C'est un véritable document que nous offre Leïla Haoui-Zod, qui vient de publier une biographie de son père, William Haoui, commandant des « forces régulières » du parti Kataëb, victime d'un franc-tireur le 13 juillet 1976, deux jours après la chute du camp de Tell Zaatar (éditions Dergham).

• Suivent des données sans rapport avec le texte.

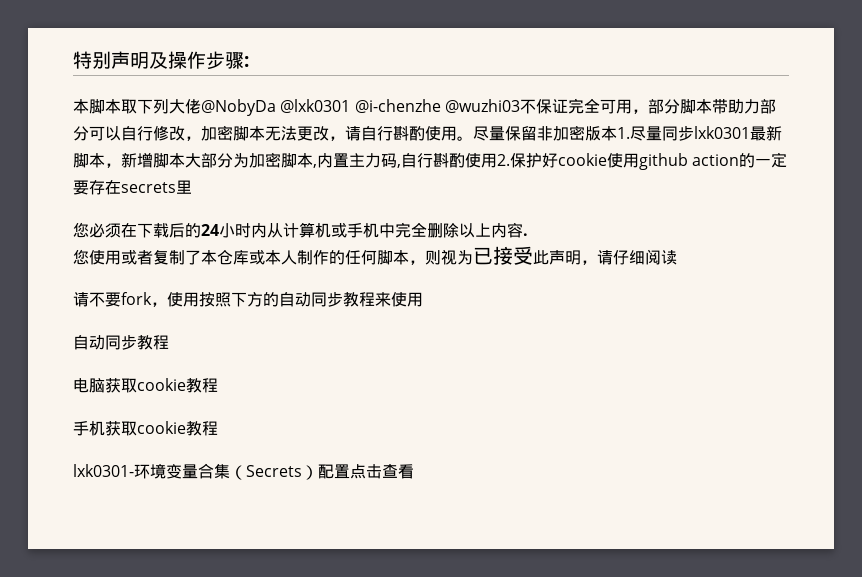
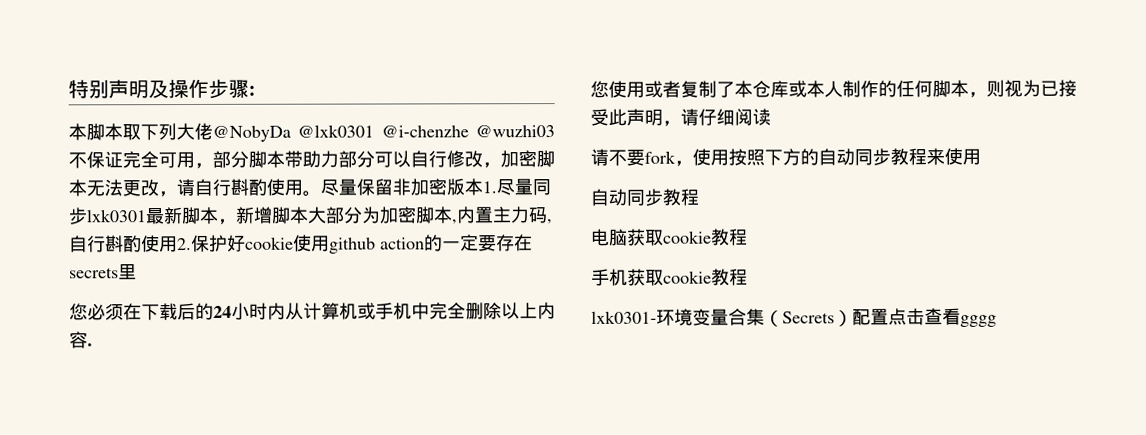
- lxk0301-环境变量合集（Secrets）配置点击查看
+ lxk0301-环境变量合集（Secrets）配置点击查看gggg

Préfacé par le président Amine Gemayel, l'ouvrage, considéré par beaucoup comme un document précieux sur la guerre des deux ans (1975-1976), a été présenté et signé par son auteure au cours d'une réception au Palais des Congrès.
Au témoignage de ses proches, William Haoui tirait fierté du fait qu'il était « un combattant et non un tueur ». Compagnon de la première heure de Pierre Gemayel, Haoui fut membre, de 1952 à sa mort, du bureau politique du parti Kataëb.
Ardent Libanais, bien que né à New York, William Haoui rejetait viscéralement la violence, jusqu'au 13 avril 1975, quand la guerre « s'imposa à beaucoup de Libanais comme une nécessité », écrit l'auteure.
Le 11 juillet 1976, alors que le camp de Tell Zaatar avait été considéré comme « militairement tombé », une balle tirée de biais l'atteignit à la tête. Proche des combattants, William Haoui s'était démené jusqu'à son dernier souffle pour prévenir les possibles massacres que la chute du camp rendait plus que probables. Le tireur ne fut jamais identifié. La balle mit fin à un parcours exemplaire que sa fille, Leïla Haoui-Zod, raconte d'une plume sobre, jamais ennuyeuse.
De tous les hommages rendus à l'ouvrage, se distingue celui du député Farid el-Khazen. « Voici un ouvrage de niveau académique, caractérisé par son sérieux et son objectivité », écrit-il dans un commentaire figurant sur le dos de l'ouvrage. Entre documentaire, biographie, chronique de la guerre et réflexion historique, le livre, abondamment illustré, est à découvrir.